*Your objective*
For the data below, give again exactly the lines from the one containing "(724, 368) none" through the one containing "[180,954,218,964] window ->", both ends included, and no others.

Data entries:

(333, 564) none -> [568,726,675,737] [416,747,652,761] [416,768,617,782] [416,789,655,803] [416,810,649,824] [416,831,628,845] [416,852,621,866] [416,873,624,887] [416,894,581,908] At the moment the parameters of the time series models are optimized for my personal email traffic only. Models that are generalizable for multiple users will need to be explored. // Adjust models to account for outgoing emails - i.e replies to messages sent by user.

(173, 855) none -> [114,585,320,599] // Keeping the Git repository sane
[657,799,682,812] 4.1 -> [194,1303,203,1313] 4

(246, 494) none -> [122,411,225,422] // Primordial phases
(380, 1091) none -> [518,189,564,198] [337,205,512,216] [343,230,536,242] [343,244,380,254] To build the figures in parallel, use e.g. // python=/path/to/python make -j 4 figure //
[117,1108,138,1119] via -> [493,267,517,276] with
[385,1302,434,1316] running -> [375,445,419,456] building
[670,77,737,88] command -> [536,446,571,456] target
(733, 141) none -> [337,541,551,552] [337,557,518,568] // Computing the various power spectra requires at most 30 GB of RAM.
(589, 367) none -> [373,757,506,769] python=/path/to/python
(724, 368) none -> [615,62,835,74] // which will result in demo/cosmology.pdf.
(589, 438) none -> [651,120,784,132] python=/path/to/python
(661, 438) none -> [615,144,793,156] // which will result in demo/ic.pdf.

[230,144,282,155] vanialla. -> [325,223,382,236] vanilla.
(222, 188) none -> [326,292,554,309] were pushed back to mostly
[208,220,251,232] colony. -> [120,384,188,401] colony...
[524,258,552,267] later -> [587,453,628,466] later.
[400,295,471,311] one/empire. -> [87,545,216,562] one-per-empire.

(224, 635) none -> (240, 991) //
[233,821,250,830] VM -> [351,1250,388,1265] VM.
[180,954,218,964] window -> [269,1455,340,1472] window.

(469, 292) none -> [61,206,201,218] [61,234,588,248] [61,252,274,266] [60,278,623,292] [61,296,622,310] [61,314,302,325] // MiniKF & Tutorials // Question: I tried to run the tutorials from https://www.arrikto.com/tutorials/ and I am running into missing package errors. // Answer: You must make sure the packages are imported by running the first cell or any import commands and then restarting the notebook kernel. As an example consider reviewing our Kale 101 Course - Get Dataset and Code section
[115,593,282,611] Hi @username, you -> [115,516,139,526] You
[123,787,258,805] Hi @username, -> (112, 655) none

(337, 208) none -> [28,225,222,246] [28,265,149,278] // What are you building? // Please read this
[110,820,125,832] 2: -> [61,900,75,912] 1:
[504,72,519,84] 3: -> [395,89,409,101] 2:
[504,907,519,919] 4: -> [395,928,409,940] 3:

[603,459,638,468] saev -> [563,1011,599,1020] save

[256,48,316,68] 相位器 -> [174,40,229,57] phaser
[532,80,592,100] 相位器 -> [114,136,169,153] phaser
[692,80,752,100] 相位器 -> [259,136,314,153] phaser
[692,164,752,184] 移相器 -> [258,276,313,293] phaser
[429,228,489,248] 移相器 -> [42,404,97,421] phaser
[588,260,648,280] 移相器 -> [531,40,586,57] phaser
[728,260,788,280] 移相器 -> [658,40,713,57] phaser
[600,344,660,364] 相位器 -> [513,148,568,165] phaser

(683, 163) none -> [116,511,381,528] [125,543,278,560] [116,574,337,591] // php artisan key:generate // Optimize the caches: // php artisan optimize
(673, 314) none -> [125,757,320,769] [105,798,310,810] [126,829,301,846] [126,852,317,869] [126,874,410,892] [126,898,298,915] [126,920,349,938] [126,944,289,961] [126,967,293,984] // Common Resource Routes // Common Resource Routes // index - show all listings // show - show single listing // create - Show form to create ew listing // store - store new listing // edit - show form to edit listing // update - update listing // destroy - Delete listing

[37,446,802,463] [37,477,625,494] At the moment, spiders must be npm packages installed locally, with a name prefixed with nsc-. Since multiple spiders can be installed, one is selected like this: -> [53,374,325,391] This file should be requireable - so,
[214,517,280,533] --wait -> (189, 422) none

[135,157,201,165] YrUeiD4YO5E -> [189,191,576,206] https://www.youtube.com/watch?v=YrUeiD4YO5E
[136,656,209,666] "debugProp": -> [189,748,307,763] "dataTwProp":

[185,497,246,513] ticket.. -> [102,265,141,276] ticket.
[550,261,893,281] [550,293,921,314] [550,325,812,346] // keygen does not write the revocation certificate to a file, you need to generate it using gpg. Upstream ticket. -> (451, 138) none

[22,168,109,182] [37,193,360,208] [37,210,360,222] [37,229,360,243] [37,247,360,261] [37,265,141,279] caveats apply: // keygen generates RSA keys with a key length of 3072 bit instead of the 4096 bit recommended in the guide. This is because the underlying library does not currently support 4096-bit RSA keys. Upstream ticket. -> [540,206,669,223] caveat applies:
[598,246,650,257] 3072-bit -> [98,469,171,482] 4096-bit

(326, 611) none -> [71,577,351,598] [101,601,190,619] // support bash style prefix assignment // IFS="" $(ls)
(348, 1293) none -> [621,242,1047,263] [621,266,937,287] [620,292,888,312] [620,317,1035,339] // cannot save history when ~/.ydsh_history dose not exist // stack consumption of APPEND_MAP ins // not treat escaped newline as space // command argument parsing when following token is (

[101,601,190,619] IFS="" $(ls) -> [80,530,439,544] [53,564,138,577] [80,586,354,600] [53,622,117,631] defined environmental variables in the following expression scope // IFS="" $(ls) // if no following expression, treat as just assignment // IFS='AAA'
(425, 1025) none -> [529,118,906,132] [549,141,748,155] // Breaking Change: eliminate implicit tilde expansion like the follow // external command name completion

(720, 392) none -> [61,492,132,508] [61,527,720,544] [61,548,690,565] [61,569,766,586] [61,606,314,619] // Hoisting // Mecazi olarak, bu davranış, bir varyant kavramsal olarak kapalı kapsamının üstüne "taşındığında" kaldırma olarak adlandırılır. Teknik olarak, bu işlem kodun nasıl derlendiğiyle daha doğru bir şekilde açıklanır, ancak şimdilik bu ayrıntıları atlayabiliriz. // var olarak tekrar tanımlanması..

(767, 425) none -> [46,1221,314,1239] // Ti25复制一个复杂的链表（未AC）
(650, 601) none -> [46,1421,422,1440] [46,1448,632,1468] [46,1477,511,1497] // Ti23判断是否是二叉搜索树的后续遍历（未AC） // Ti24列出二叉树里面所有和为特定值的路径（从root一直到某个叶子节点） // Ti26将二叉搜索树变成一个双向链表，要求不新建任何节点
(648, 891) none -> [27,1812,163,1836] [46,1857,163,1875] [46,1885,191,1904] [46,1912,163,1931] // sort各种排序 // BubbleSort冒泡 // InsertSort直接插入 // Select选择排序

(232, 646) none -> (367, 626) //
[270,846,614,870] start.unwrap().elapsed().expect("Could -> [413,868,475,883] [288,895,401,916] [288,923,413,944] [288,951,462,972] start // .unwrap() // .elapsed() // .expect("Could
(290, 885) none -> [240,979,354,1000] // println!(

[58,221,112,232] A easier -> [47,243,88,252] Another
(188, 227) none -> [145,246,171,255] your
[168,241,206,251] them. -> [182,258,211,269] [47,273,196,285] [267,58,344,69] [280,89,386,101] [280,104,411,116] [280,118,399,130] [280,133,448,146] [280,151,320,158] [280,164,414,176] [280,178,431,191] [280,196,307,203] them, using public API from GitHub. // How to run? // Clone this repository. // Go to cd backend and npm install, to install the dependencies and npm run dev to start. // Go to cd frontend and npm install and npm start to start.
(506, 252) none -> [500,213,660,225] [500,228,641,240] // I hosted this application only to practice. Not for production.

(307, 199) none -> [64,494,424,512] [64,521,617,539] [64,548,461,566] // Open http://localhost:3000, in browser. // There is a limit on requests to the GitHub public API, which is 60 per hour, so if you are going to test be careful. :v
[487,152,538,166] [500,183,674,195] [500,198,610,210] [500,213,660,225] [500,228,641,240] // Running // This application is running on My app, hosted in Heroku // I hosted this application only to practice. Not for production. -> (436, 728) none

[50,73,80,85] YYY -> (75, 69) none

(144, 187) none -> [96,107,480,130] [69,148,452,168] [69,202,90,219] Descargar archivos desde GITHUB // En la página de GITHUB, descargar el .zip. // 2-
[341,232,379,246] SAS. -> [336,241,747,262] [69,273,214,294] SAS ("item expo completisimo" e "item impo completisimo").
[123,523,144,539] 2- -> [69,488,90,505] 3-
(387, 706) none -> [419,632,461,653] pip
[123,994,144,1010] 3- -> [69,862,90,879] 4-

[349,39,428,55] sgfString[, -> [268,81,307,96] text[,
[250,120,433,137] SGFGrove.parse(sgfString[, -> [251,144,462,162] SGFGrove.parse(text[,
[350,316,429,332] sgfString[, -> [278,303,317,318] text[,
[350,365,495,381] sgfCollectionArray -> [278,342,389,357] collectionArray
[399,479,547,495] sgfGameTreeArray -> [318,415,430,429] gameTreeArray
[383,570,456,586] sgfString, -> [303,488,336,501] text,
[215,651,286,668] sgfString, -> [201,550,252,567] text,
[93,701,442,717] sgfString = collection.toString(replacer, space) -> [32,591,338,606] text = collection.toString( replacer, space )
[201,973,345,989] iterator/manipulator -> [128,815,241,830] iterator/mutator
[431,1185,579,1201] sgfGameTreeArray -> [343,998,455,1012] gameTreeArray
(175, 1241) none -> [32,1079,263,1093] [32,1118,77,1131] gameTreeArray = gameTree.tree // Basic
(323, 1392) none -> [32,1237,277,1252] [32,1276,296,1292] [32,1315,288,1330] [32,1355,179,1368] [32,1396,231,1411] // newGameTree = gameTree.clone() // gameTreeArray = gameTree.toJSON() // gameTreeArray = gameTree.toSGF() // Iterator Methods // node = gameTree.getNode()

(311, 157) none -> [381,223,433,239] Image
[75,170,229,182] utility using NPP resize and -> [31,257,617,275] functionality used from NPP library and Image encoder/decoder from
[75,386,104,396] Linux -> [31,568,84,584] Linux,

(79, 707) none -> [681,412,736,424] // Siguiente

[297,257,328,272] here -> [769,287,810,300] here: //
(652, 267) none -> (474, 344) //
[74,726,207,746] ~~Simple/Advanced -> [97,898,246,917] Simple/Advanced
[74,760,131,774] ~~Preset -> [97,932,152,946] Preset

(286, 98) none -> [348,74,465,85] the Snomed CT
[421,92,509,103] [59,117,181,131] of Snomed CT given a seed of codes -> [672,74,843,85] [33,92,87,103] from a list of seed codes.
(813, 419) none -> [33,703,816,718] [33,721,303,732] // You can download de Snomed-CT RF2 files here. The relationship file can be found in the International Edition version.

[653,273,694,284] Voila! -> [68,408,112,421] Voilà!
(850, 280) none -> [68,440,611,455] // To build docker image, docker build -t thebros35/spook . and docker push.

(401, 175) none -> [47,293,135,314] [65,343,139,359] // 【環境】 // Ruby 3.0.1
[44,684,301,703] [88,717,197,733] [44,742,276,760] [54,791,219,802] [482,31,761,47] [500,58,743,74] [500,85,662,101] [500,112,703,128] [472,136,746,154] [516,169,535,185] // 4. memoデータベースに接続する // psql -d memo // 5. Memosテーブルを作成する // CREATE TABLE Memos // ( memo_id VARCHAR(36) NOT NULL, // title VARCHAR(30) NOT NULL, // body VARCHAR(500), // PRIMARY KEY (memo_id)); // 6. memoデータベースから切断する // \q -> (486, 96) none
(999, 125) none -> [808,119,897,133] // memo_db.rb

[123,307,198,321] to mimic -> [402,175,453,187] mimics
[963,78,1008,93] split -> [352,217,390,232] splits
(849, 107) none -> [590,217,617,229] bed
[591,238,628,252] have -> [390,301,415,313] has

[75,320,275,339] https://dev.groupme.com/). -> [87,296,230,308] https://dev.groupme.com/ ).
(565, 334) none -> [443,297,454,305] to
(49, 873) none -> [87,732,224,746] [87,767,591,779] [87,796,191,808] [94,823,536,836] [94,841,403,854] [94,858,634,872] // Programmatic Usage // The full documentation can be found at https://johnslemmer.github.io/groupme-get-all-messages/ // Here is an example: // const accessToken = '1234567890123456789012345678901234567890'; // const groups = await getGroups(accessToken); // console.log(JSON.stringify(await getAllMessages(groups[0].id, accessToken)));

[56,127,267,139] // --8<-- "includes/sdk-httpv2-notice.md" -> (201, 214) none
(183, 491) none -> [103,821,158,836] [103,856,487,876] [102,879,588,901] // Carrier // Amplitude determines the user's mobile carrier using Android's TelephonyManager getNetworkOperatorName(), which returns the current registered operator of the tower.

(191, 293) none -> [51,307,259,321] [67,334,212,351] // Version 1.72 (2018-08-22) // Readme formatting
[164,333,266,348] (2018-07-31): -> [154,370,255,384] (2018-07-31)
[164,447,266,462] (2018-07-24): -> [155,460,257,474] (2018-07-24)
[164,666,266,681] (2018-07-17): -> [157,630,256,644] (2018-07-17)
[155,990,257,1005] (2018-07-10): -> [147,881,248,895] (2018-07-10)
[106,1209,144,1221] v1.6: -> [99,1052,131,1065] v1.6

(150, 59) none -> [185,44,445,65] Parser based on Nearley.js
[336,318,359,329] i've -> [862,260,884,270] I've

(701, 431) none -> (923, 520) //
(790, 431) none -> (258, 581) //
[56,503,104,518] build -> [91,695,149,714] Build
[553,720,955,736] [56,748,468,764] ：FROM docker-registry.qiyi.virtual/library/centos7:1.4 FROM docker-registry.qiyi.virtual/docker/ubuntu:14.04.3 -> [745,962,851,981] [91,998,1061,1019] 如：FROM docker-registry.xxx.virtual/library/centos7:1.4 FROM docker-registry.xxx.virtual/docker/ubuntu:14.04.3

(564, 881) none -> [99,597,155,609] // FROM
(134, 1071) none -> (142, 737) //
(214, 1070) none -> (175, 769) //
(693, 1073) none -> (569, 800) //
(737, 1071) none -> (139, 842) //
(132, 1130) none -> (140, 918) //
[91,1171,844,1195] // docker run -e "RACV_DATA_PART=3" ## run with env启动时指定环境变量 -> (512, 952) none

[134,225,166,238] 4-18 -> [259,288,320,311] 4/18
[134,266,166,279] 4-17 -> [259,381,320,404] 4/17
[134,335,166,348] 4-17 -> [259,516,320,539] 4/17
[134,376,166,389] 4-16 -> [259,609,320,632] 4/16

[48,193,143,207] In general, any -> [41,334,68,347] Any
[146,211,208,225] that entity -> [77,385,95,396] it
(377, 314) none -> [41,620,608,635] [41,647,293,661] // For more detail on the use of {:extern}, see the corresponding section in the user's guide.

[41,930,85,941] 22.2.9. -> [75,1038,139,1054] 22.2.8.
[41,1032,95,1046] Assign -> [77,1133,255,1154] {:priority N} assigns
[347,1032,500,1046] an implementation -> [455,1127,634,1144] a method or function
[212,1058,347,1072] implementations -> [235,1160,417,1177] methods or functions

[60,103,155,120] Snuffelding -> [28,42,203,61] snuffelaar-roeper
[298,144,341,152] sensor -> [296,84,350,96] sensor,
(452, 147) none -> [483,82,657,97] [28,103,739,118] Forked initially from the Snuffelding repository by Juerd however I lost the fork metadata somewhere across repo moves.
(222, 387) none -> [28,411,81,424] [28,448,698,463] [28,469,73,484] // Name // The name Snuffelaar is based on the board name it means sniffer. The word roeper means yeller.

*Output*
(724, 368) none -> [615,62,835,74] // which will result in demo/cosmology.pdf.
(589, 438) none -> [651,120,784,132] python=/path/to/python
(661, 438) none -> [615,144,793,156] // which will result in demo/ic.pdf.

[230,144,282,155] vanialla. -> [325,223,382,236] vanilla.
(222, 188) none -> [326,292,554,309] were pushed back to mostly
[208,220,251,232] colony. -> [120,384,188,401] colony...
[524,258,552,267] later -> [587,453,628,466] later.
[400,295,471,311] one/empire. -> [87,545,216,562] one-per-empire.

(224, 635) none -> (240, 991) //
[233,821,250,830] VM -> [351,1250,388,1265] VM.
[180,954,218,964] window -> [269,1455,340,1472] window.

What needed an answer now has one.